Victoria Borlando, News Editor

For Essays:

  • Take your argument in parts. Literally. When it comes to writing essays, I like to create several word documents, all dedicated to different parts of the essay. For instance, my “scrap” document is filled with random sentences and points I want to say at some point in my essay. One document is dedicated to one subject/text/person/thing, and another is dedicated to something else. Then, I copy and paste all my edits into a new document, and voila! Finished essay that has already been scrutinized. Separating my thoughts allows me to focus on the task at hand and produces well-developed ideas, while the scrap document helps me to keep in mind my main argument and how the essay will end. It’s a lot of work, but I always found that it produces great results.
  • If you’re having problems starting your essay, just go right to the first point of analysis/evidence. Again, your essay should guide the reader through your thought process, indicating that you knew where everything was going to end since the first sentence. So, if you don’t know where you’re going, analyze and write until you draw your conclusions. Then edit for focus and write the fun bits.
  • TAKE YOUR TIME. My strategy is to divide the pages by days you have to write. For instance, if you have a five page essay due in five days, plan/gather evidence/come up with points (approx. one sentence) the first day, write two pages the second day, two pages the third, last page the fourth, and final edits on the fifth day. This way, you won’t be overworked, you’ll be able to see your progress, and you won’t get discouraged by writer’s block or whatnot. And you won’t even have to write an extra email asking for an extension!
  • Cite as you go along. People are insane and just put the footnote and write “citation here,” but I’m not about that. In fact, if you’re working with multiple sources, at least jot down the author, title, and page number and do the complete citation later. Just don’t lose your citations or forget to cite a quote/idea because that happens A LOT.

For Humanities Classes:

  • Annotate, annotate, annotate! If you get an essay prompt/topic and genuinely believe you don’t have any thoughts on the book/text, that means you didn’t annotate! Have a conversation with the author, argue with questionable points, highlight interesting sentences, notice strange patterns, and ask rhetorical questions!! Engage with the text, and you’ll be surprised at how much you can actually write about something you otherwise thought you couldn’t care less about!
  • Talk to the people in your class outside the classroom. Even if it’s making fun of the text you’re working on or a question on something that confuses you, it’s always great to find other perspectives on the same book. I guess this point is also to say that sometimes you’ll get too far inside your own head, and when working in classes that require understanding others’ thoughts and ideas, you need to actually try to do that with the people around you. There’s a reason most essays have an et al. section!

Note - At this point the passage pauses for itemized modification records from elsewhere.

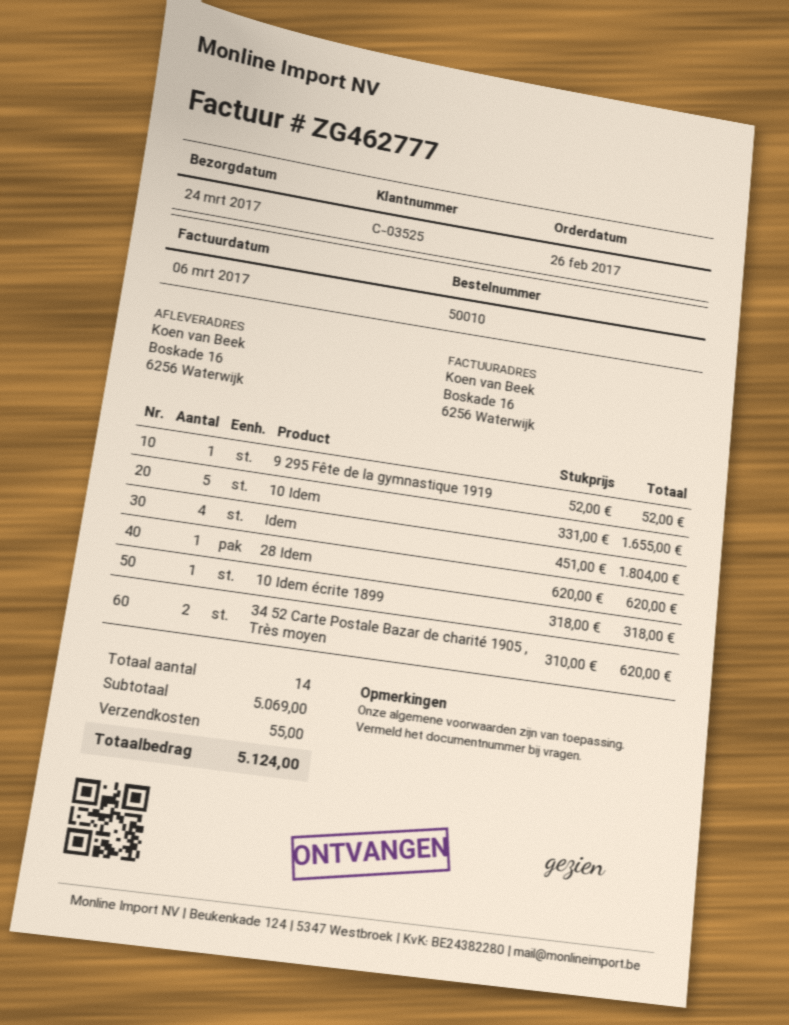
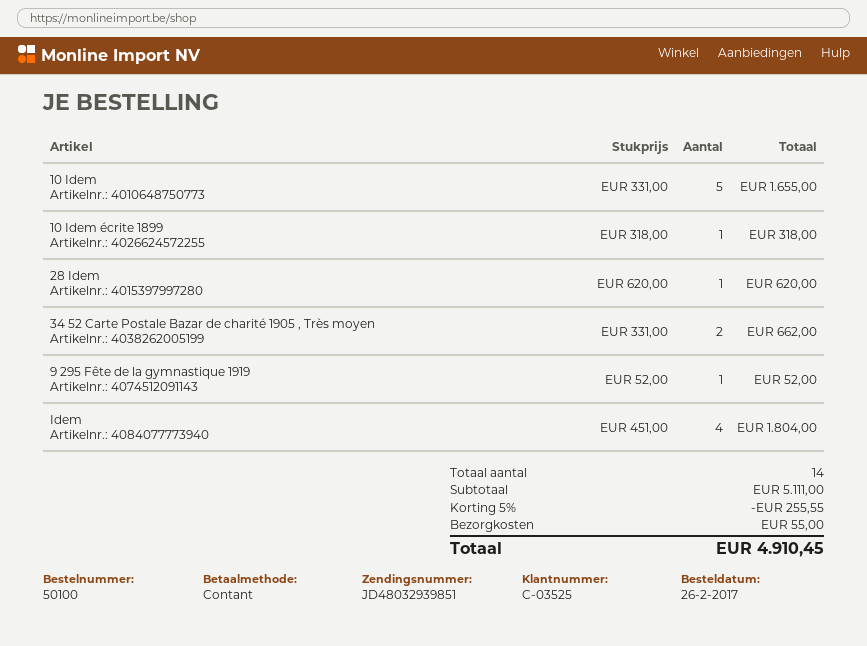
order number: 50010 -> 50100
34 52 Carte Postale Bazar de charité 1905 , Très moyen: 2 x 310.00 = 620.00 -> 2 x 331.00 = 662.00
subtotal: 5069.00 -> 5111.00
discount: none -> 5% = 255.55
total: 5124.00 -> 4910.45

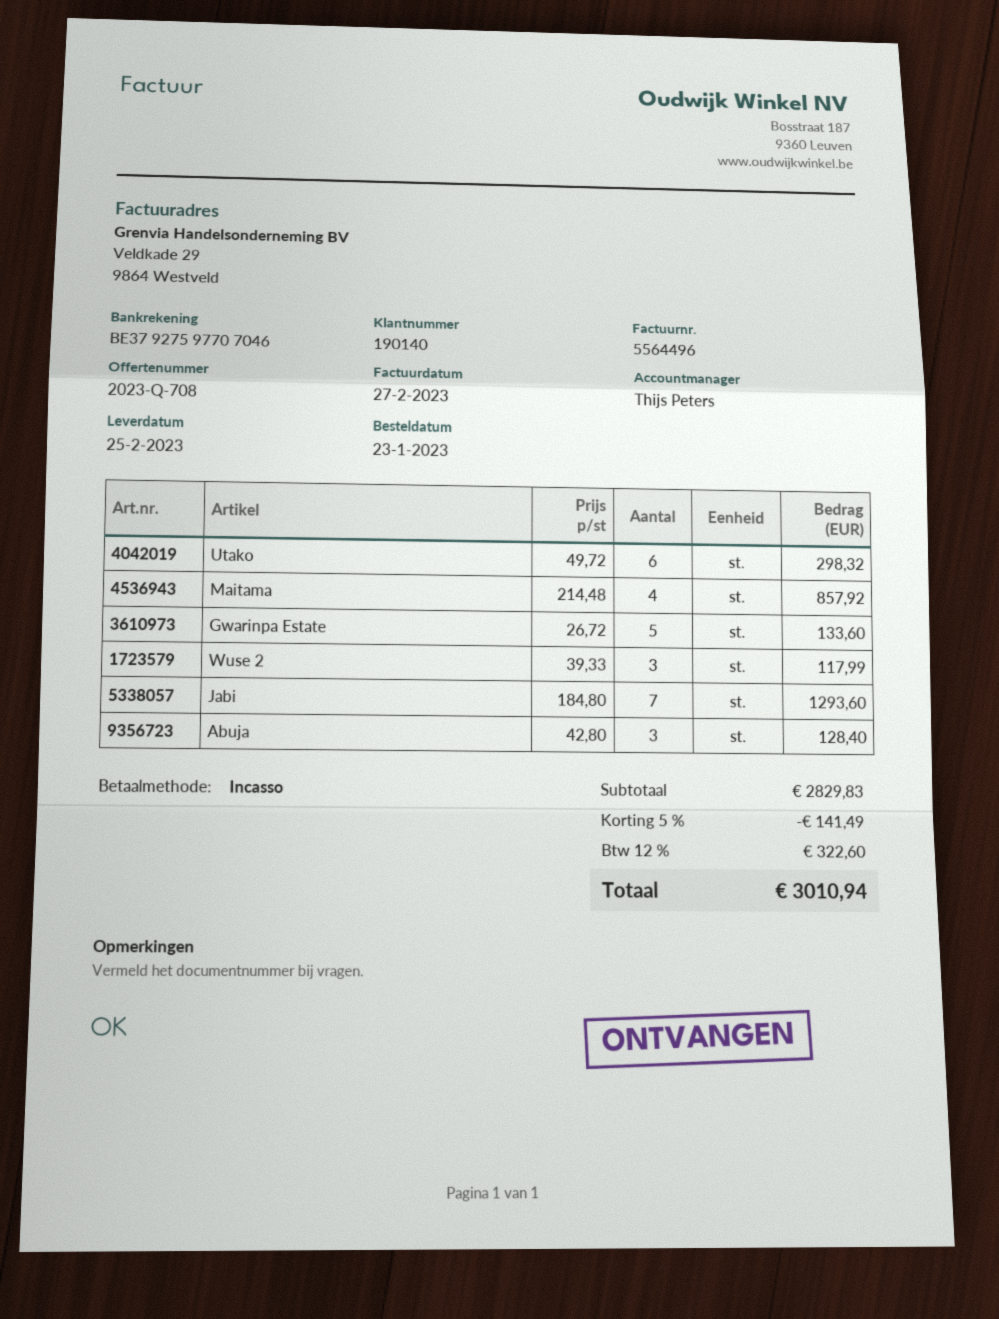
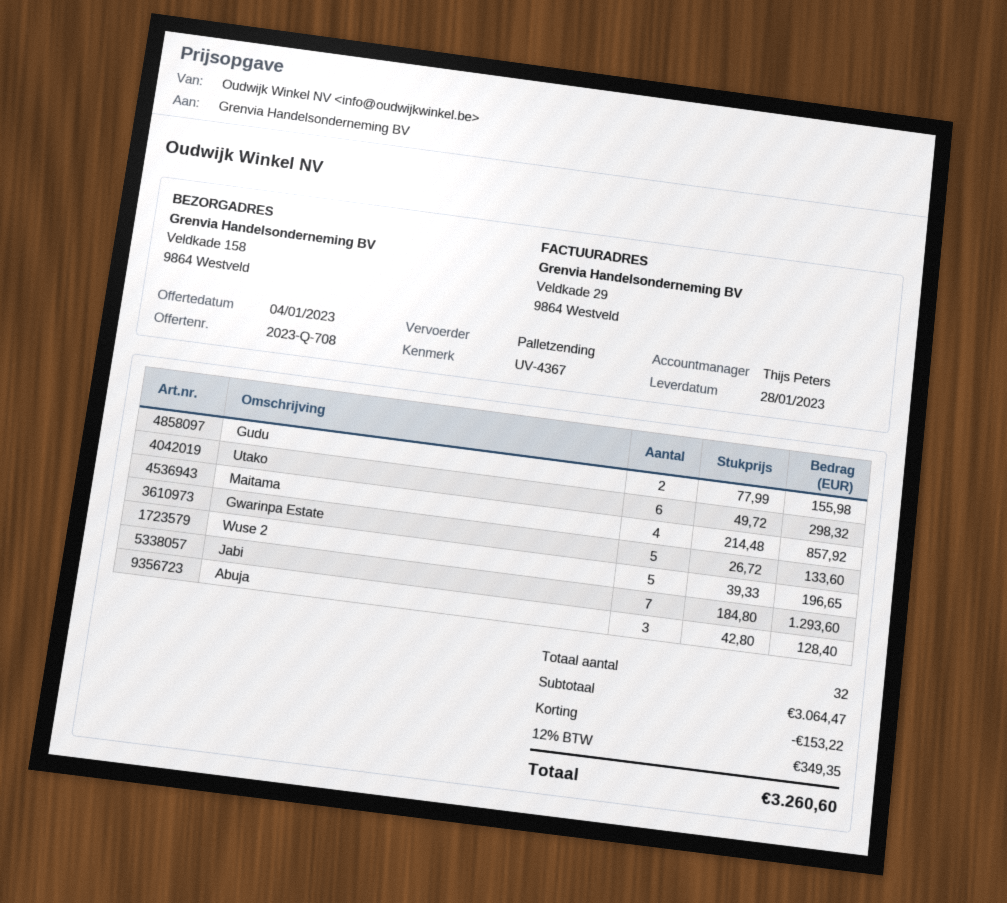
delivery date: 2023-02-25 -> 2023-01-28
Wuse 2: 3 x 39.33 = 117.99 -> 5 x 39.33 = 196.65
Gudu: none -> 2 x 77.99 = 155.98
subtotal: 2829.83 -> 3064.47
discount: 141.49 -> 153.22
tax: 12% = 322.60 -> 12% = 349.35
total: 3010.94 -> 3260.60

For Foreign Language Classes:

  • Actually take your time on the homework. I know language courses require different energy than a class for your major, but in order to make the most of it, you have to take your homework seriously. Do the exercises and actually try without opening G**gle Tr*nslate; it’s okay to make mistakes sometimes! You’re literally taking this class to learn it, not prove to others that you’re magically The Most Fluent Speaker in the World.
  • Try to think in the language you’re learning (even if it’s only to yourself) to work on your translation, speaking, and comprehension skills. This is a good exercise in learning what your strengths are, how effectively you need to communicate, and which words/phrases you need to learn next.

Now you’re ready to take on any assessment that comes your way! Go forth, dear student, and study hard!!